问题
When I read jvm bytecode which from some small java function, I found that when a new local variable is caculated on the operand stack, assuming that it will be stored in the local variable table, but usually it will be loaded to the operand stack immediately (just in the terms of bytecode literally). I don't understand the operation well, is it unnecessary operation?
回答1:
The Java compiler tends to compile things in a very simple and straightforward manner, leaving optimization to the JIT.

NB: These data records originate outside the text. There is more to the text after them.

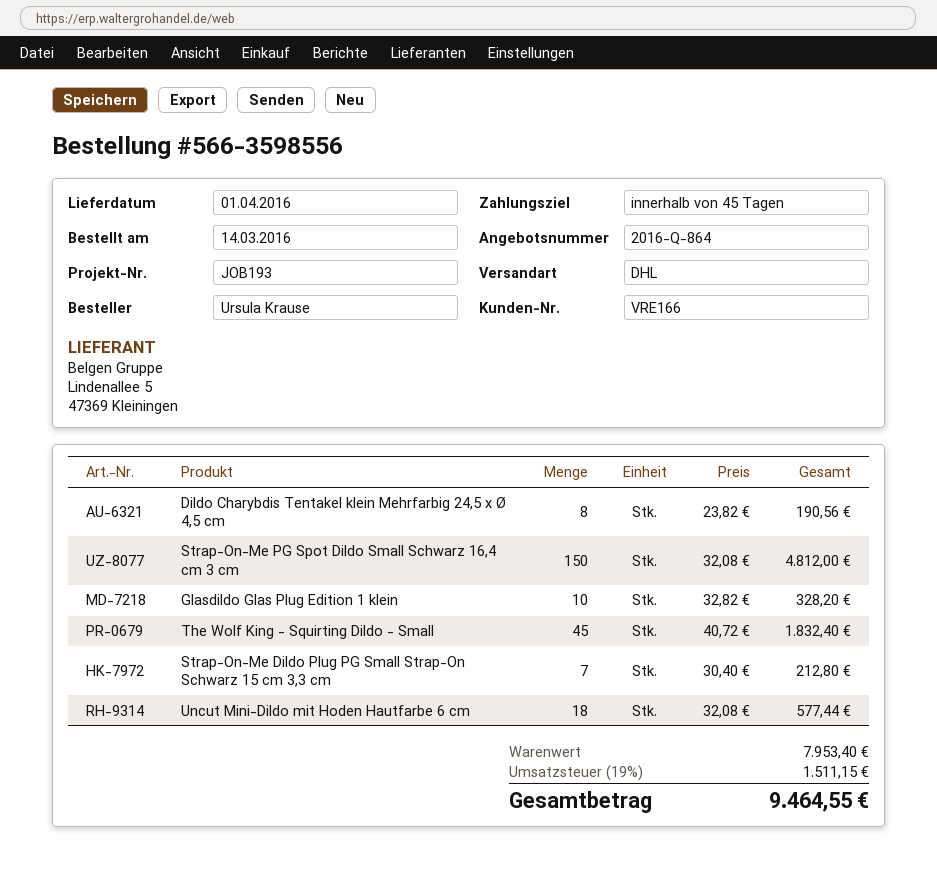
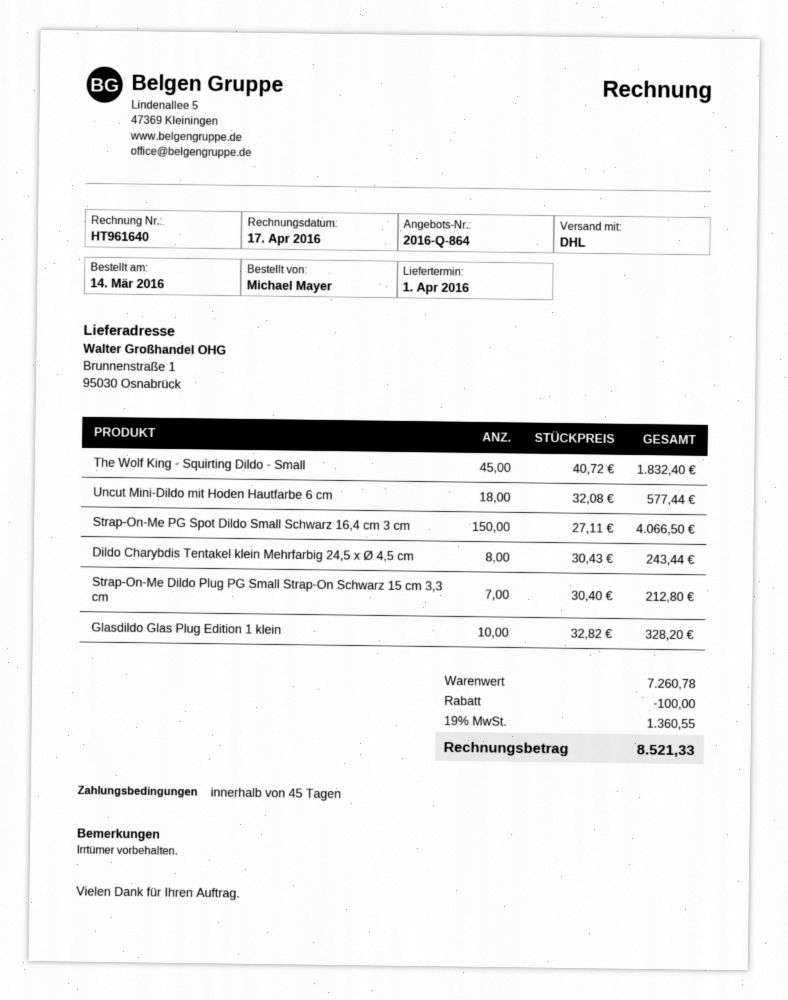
ordered by: Ursula Krause -> Michael Mayer
Dildo Charybdis Tentakel klein Mehrfarbig 24,5 x Ø 4,5 cm: 8 x 23.82 = 190.56 -> 8 x 30.43 = 243.44
Strap-On-Me PG Spot Dildo Small Schwarz 16,4 cm 3 cm: 150 x 32.08 = 4812.00 -> 150 x 27.11 = 4066.50
subtotal: 7953.40 -> 7260.78
discount: none -> 100.00
tax: 19% = 1511.15 -> 19% = 1360.55
total: 9464.55 -> 8521.33

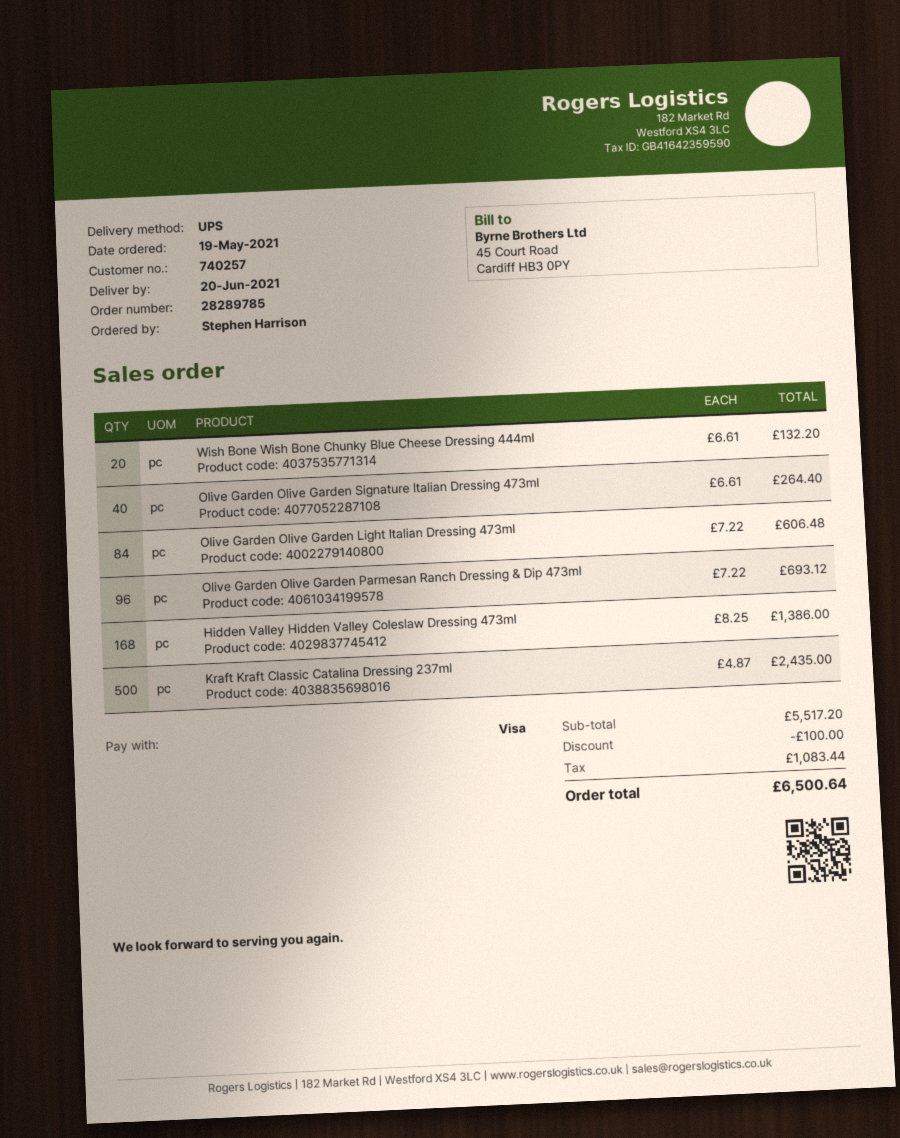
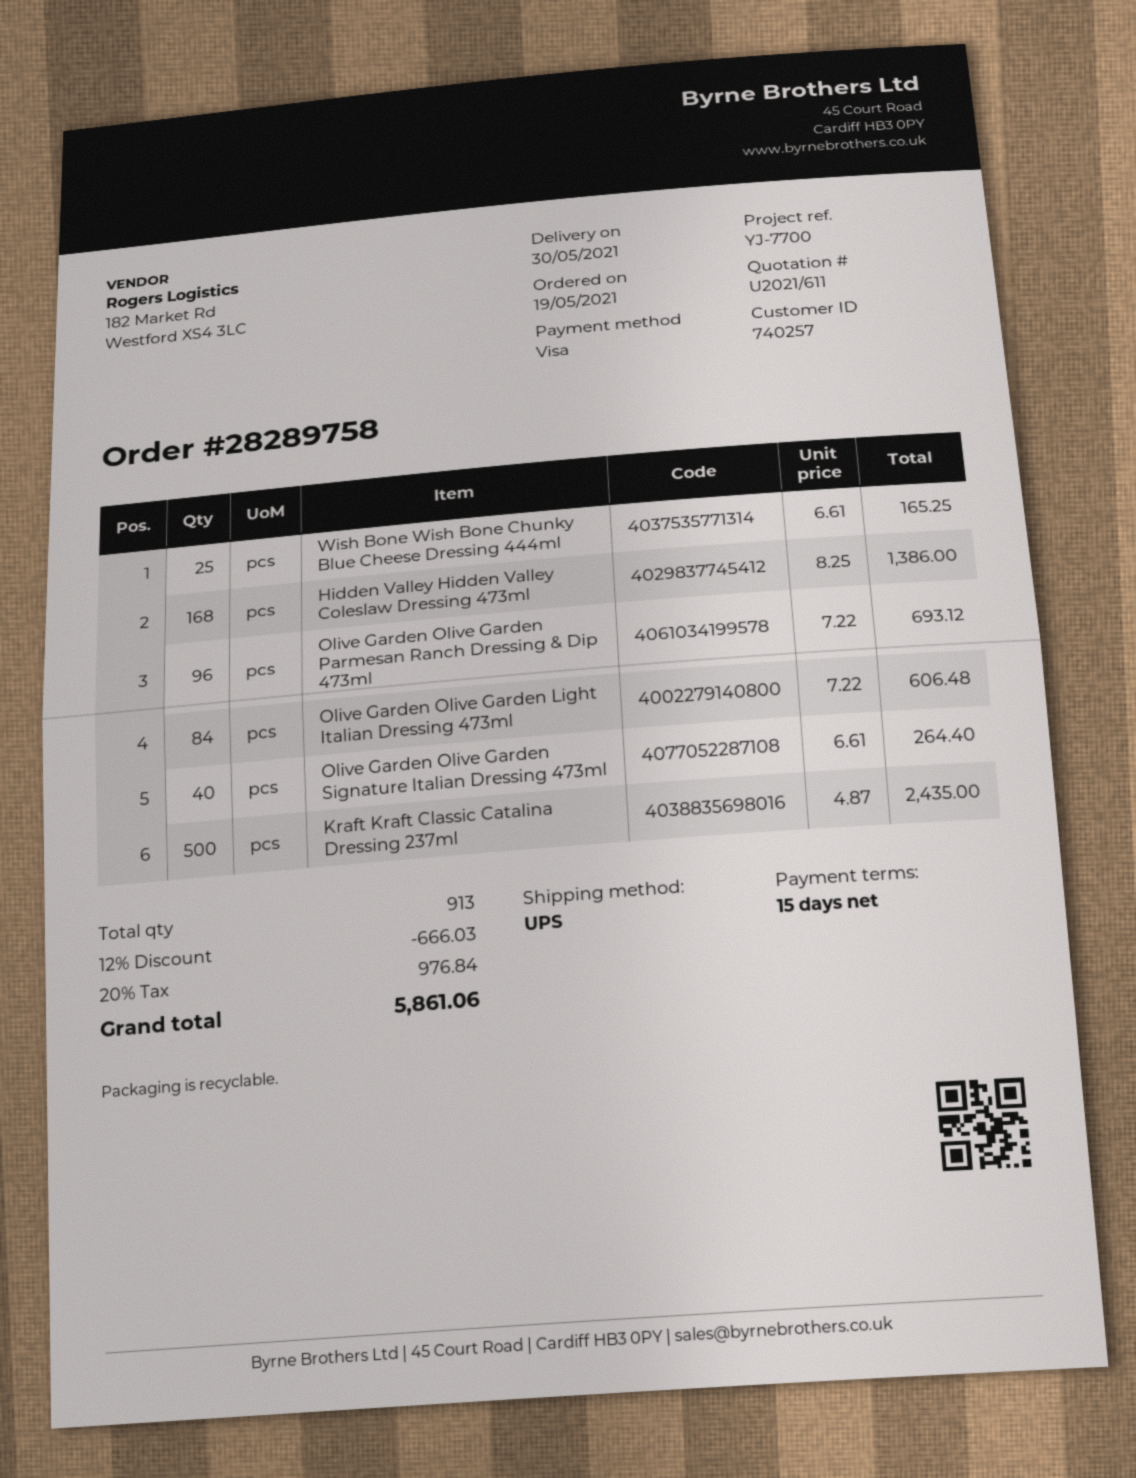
order number: 28289785 -> 28289758
delivery date: 2021-06-20 -> 2021-05-30
Wish Bone Wish Bone Chunky Blue Cheese Dressing 444ml: 20 x 6.61 = 132.20 -> 25 x 6.61 = 165.25
discount: 100.00 -> 666.03
tax: 1083.44 -> 976.84
total: 6500.64 -> 5861.06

For example, if you write x *= 3; x *= 4;, you'll probably get bytecode along the lines of
iload_1
iconst_3
imul
istore_1
iload_1
iconst_4
imul
istore_1
The compiler could theoretically figure out that the store/load pair is redundant and remove it. But there are several reasons to not do so - 1) this adds a lot of complexity for no benefit as the JIT optimizes everything anyway 2) it makes debugging harder, since you no longer have access to the values of all the local variables 3) if an exception is somehow thrown in the middle of this expression, the local variables will have the incorrect values.
回答2:
Looking at the dspin bytecode
Method void dspin()
0 dconst_0 // Push double constant 0.0
1 dstore_1 // Store into local variables 1 and 2
2 goto 9 // First time through don't increment
5 dload_1 // Push local variables 1 and 2
6 dconst_1 // Push double constant 1.0
7 dadd // Add; there is no dinc instruction
8 dstore_1 // Store result in local variables 1 and 2
9 dload_1 // Push local variables 1 and 2
10 ldc2_w #4 // Push double constant 100.0
13 dcmpg // There is no if_dcmplt instruction
14 iflt 5 // Compare and loop if less than (i < 100.0)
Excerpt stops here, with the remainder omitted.